[GIVEN ENTRIES — start]

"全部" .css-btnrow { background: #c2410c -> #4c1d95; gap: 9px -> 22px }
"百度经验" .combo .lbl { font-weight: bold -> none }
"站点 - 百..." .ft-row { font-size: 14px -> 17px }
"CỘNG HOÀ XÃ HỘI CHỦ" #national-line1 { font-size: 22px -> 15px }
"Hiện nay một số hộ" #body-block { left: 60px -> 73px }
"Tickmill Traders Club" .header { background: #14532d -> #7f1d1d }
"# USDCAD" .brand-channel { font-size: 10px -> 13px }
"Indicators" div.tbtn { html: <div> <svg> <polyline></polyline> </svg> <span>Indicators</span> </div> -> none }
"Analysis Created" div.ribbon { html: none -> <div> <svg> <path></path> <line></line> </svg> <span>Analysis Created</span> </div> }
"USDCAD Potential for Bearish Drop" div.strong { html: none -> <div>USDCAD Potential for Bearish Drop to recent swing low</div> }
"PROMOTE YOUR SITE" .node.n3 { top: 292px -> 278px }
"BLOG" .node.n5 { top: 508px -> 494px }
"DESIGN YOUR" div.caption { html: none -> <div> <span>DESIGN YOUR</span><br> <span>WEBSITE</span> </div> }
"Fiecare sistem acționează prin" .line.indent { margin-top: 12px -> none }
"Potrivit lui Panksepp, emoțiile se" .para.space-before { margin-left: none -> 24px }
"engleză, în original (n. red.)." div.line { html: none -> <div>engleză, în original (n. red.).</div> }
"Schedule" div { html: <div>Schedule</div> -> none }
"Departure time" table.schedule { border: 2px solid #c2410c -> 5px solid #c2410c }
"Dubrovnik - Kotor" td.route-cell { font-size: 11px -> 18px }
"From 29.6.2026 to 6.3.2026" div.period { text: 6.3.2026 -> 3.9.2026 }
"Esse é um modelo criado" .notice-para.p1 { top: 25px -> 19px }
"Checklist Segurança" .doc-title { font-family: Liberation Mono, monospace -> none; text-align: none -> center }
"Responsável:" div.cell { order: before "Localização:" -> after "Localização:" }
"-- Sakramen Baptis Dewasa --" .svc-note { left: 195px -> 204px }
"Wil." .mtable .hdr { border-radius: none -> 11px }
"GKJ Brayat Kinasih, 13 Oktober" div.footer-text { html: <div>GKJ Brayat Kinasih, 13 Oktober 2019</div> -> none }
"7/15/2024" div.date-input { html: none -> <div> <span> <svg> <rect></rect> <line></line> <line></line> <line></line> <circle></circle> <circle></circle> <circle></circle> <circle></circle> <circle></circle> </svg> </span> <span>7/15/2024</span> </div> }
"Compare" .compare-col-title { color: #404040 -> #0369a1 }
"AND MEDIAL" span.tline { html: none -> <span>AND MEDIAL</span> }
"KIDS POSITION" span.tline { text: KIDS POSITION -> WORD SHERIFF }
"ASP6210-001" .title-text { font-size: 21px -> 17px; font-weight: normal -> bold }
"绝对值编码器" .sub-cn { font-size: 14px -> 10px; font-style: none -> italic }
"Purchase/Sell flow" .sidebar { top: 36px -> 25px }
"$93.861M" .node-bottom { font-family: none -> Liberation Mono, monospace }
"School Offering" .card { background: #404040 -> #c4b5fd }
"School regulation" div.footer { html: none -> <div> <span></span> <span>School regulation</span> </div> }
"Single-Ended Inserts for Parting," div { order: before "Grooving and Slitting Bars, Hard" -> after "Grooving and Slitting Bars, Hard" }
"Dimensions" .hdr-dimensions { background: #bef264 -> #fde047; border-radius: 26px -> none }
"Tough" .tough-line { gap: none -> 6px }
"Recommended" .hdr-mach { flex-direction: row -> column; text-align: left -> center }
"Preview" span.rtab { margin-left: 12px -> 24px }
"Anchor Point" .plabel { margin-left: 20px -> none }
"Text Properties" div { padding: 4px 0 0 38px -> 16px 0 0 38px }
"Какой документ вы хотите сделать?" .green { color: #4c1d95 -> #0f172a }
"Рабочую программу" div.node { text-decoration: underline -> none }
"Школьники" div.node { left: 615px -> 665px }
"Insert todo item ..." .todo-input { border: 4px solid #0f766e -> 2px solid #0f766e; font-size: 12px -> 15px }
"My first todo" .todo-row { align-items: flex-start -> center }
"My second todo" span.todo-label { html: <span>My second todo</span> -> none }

[GIVEN ENTRIES — finish]

● **EXERCISE BRIEF**: The response should be an exact copy of every line above.

● **TASK OUTPUT**:
"全部" .css-btnrow { background: #c2410c -> #4c1d95; gap: 9px -> 22px }
"百度经验" .combo .lbl { font-weight: bold -> none }
"站点 - 百..." .ft-row { font-size: 14px -> 17px }
"CỘNG HOÀ XÃ HỘI CHỦ" #national-line1 { font-size: 22px -> 15px }
"Hiện nay một số hộ" #body-block { left: 60px -> 73px }
"Tickmill Traders Club" .header { background: #14532d -> #7f1d1d }
"# USDCAD" .brand-channel { font-size: 10px -> 13px }
"Indicators" div.tbtn { html: <div> <svg> <polyline></polyline> </svg> <span>Indicators</span> </div> -> none }
"Analysis Created" div.ribbon { html: none -> <div> <svg> <path></path> <line></line> </svg> <span>Analysis Created</span> </div> }
"USDCAD Potential for Bearish Drop" div.strong { html: none -> <div>USDCAD Potential for Bearish Drop to recent swing low</div> }
"PROMOTE YOUR SITE" .node.n3 { top: 292px -> 278px }
"BLOG" .node.n5 { top: 508px -> 494px }
"DESIGN YOUR" div.caption { html: none -> <div> <span>DESIGN YOUR</span><br> <span>WEBSITE</span> </div> }
"Fiecare sistem acționează prin" .line.indent { margin-top: 12px -> none }
"Potrivit lui Panksepp, emoțiile se" .para.space-before { margin-left: none -> 24px }
"engleză, în original (n. red.)." div.line { html: none -> <div>engleză, în original (n. red.).</div> }
"Schedule" div { html: <div>Schedule</div> -> none }
"Departure time" table.schedule { border: 2px solid #c2410c -> 5px solid #c2410c }
"Dubrovnik - Kotor" td.route-cell { font-size: 11px -> 18px }
"From 29.6.2026 to 6.3.2026" div.period { text: 6.3.2026 -> 3.9.2026 }
"Esse é um modelo criado" .notice-para.p1 { top: 25px -> 19px }
"Checklist Segurança" .doc-title { font-family: Liberation Mono, monospace -> none; text-align: none -> center }
"Responsável:" div.cell { order: before "Localização:" -> after "Localização:" }
"-- Sakramen Baptis Dewasa --" .svc-note { left: 195px -> 204px }
"Wil." .mtable .hdr { border-radius: none -> 11px }
"GKJ Brayat Kinasih, 13 Oktober" div.footer-text { html: <div>GKJ Brayat Kinasih, 13 Oktober 2019</div> -> none }
"7/15/2024" div.date-input { html: none -> <div> <span> <svg> <rect></rect> <line></line> <line></line> <line></line> <circle></circle> <circle></circle> <circle></circle> <circle></circle> <circle></circle> </svg> </span> <span>7/15/2024</span> </div> }
"Compare" .compare-col-title { color: #404040 -> #0369a1 }
"AND MEDIAL" span.tline { html: none -> <span>AND MEDIAL</span> }
"KIDS POSITION" span.tline { text: KIDS POSITION -> WORD SHERIFF }
"ASP6210-001" .title-text { font-size: 21px -> 17px; font-weight: normal -> bold }
"绝对值编码器" .sub-cn { font-size: 14px -> 10px; font-style: none -> italic }
"Purchase/Sell flow" .sidebar { top: 36px -> 25px }
"$93.861M" .node-bottom { font-family: none -> Liberation Mono, monospace }
"School Offering" .card { background: #404040 -> #c4b5fd }
"School regulation" div.footer { html: none -> <div> <span></span> <span>School regulation</span> </div> }
"Single-Ended Inserts for Parting," div { order: before "Grooving and Slitting Bars, Hard" -> after "Grooving and Slitting Bars, Hard" }
"Dimensions" .hdr-dimensions { background: #bef264 -> #fde047; border-radius: 26px -> none }
"Tough" .tough-line { gap: none -> 6px }
"Recommended" .hdr-mach { flex-direction: row -> column; text-align: left -> center }
"Preview" span.rtab { margin-left: 12px -> 24px }
"Anchor Point" .plabel { margin-left: 20px -> none }
"Text Properties" div { padding: 4px 0 0 38px -> 16px 0 0 38px }
"Какой документ вы хотите сделать?" .green { color: #4c1d95 -> #0f172a }
"Рабочую программу" div.node { text-decoration: underline -> none }
"Школьники" div.node { left: 615px -> 665px }
"Insert todo item ..." .todo-input { border: 4px solid #0f766e -> 2px solid #0f766e; font-size: 12px -> 15px }
"My first todo" .todo-row { align-items: flex-start -> center }
"My second todo" span.todo-label { html: <span>My second todo</span> -> none }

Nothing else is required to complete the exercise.